Amazon, the leading American e-commerce and technology giant, has reportedly posted another round of layoffs, cutting more than 9000 jobs. As per sources, the recent cutbacks marks the biggest firing round in the organization’s history.
CEO, Andy Jassy revealed the changes internally, stating that they will take effect in the following weeks and would largely affect the Amazon Web Services (AWS), advertising, human resources, and Twitch live streaming service divisions.

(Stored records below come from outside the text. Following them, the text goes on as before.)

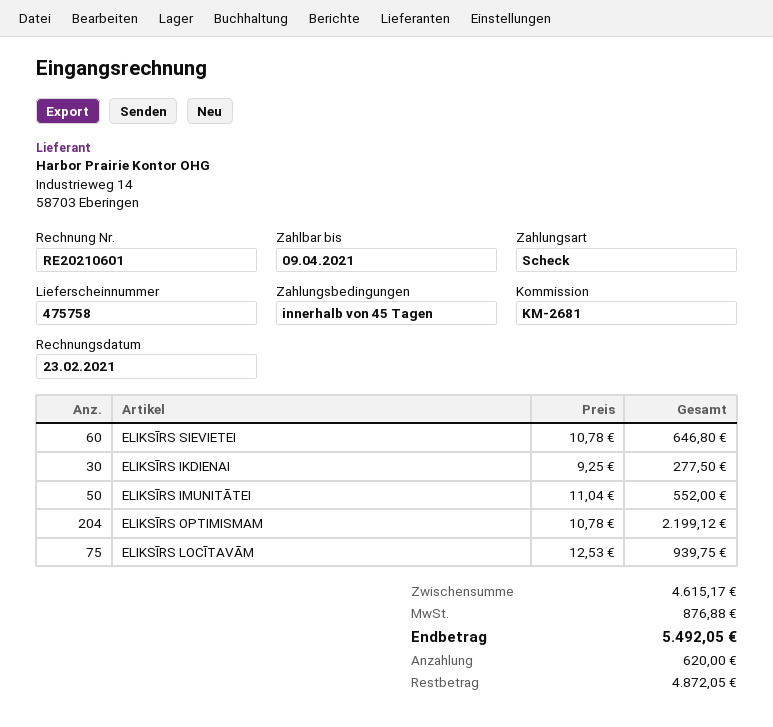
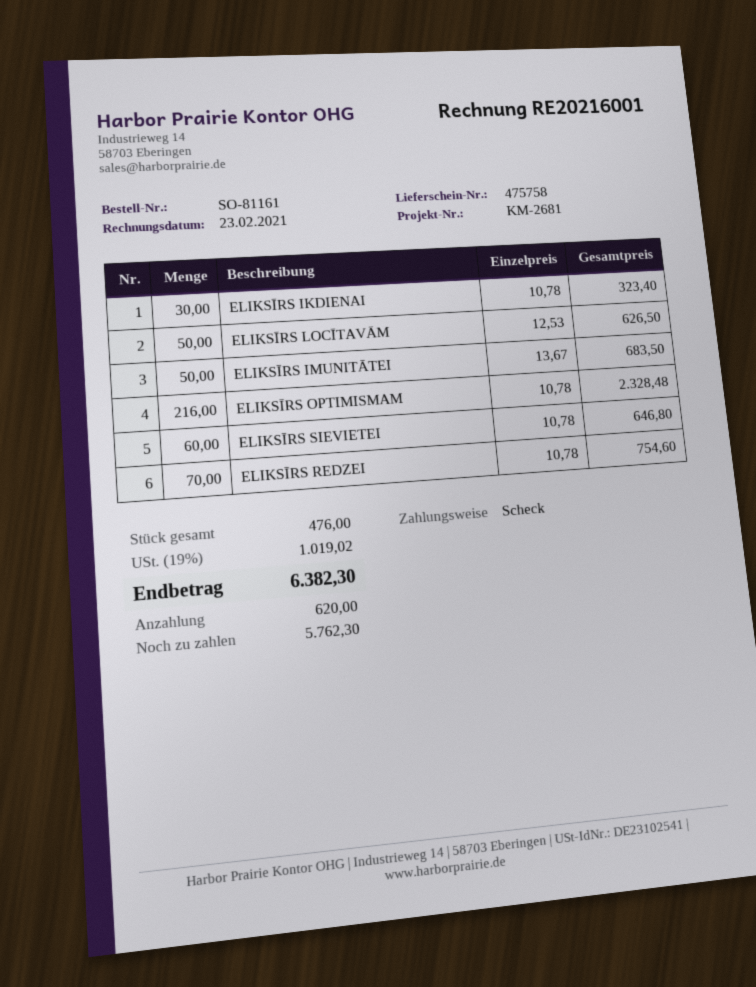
invoice number: RE20210601 -> RE20216001
ELIKSĪRS IKDIENAI: 30 x 9.25 = 277.50 -> 30 x 10.78 = 323.40
ELIKSĪRS IMUNITĀTEI: 50 x 11.04 = 552.00 -> 50 x 13.67 = 683.50
ELIKSĪRS OPTIMISMAM: 204 x 10.78 = 2199.12 -> 216 x 10.78 = 2328.48
ELIKSĪRS LOCĪTAVĀM: 75 x 12.53 = 939.75 -> 50 x 12.53 = 626.50
ELIKSĪRS REDZEI: none -> 70 x 10.78 = 754.60
tax: 876.88 -> 1019.02
total: 5492.05 -> 6382.30
balance: 4872.05 -> 5762.30

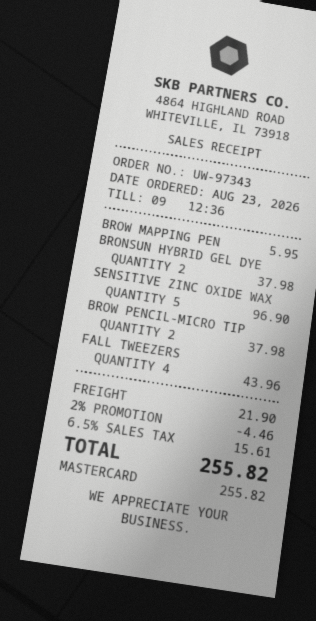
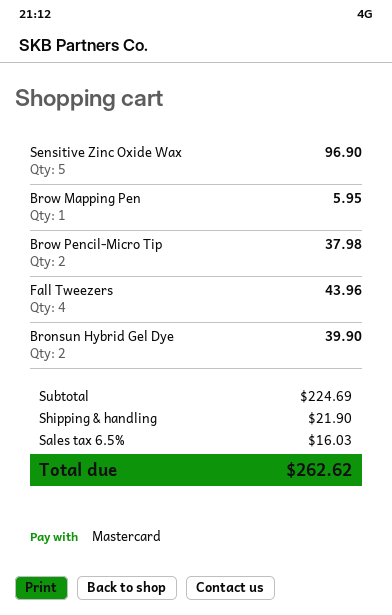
BRONSUN HYBRID GEL DYE: 2 for 37.98 -> 2 for 39.90
discount: 2% = 4.46 -> none
tax: 6.5% = 15.61 -> 6.5% = 16.03
total: 255.82 -> 262.62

Dan Clancy, the CEO of Twitch, wrote in his blog post that over 400 employees would be let go from the San Francisco-based company.
A spokesperson declined to go into specifics about how Amazon was handling the remaining layoffs.
For the uninitiated, after going on a recruiting binge during the Covid-19 pandemic, the e-commerce company has been firing largely corporate personnel as it has too many employees. The business recently completed a round of layoffs that affected nearly 18,000 employees. The recruitment and human resources departments, the large retail division, and the gadgets teams took the brunt of those layoffs, which started in November.
Amazon's share dropped 1.3% on Monday in New York, reaching US$97.71 and the stock increased by around 16% so far this year.
Less than a week before the job layoffs' announcement, Meta Platforms, the company that owns Facebook, revealed that it will be eliminating roughly 5,000 additional vacant positions in addition to another 10,000 employees. Meta CEO Mark Zuckerberg warned staff during a recent internal discussion that the economic outlook of cutbacks and downsizing could last several years.
Microsoft, IBM, Dell Technologies, and the parent organization of Google, Alphabet, have all slashed their workforces. As per sources, the industry has lost over 67,000 jobs overall since the year's start as of early February.
Apparently, it is a continuation of a growing issue that began in 2022, when, according to research firm Challenger, Gray & Christmas, the sector disclosed 97,171 job cutbacks, accounting for an increase of 649% from last year.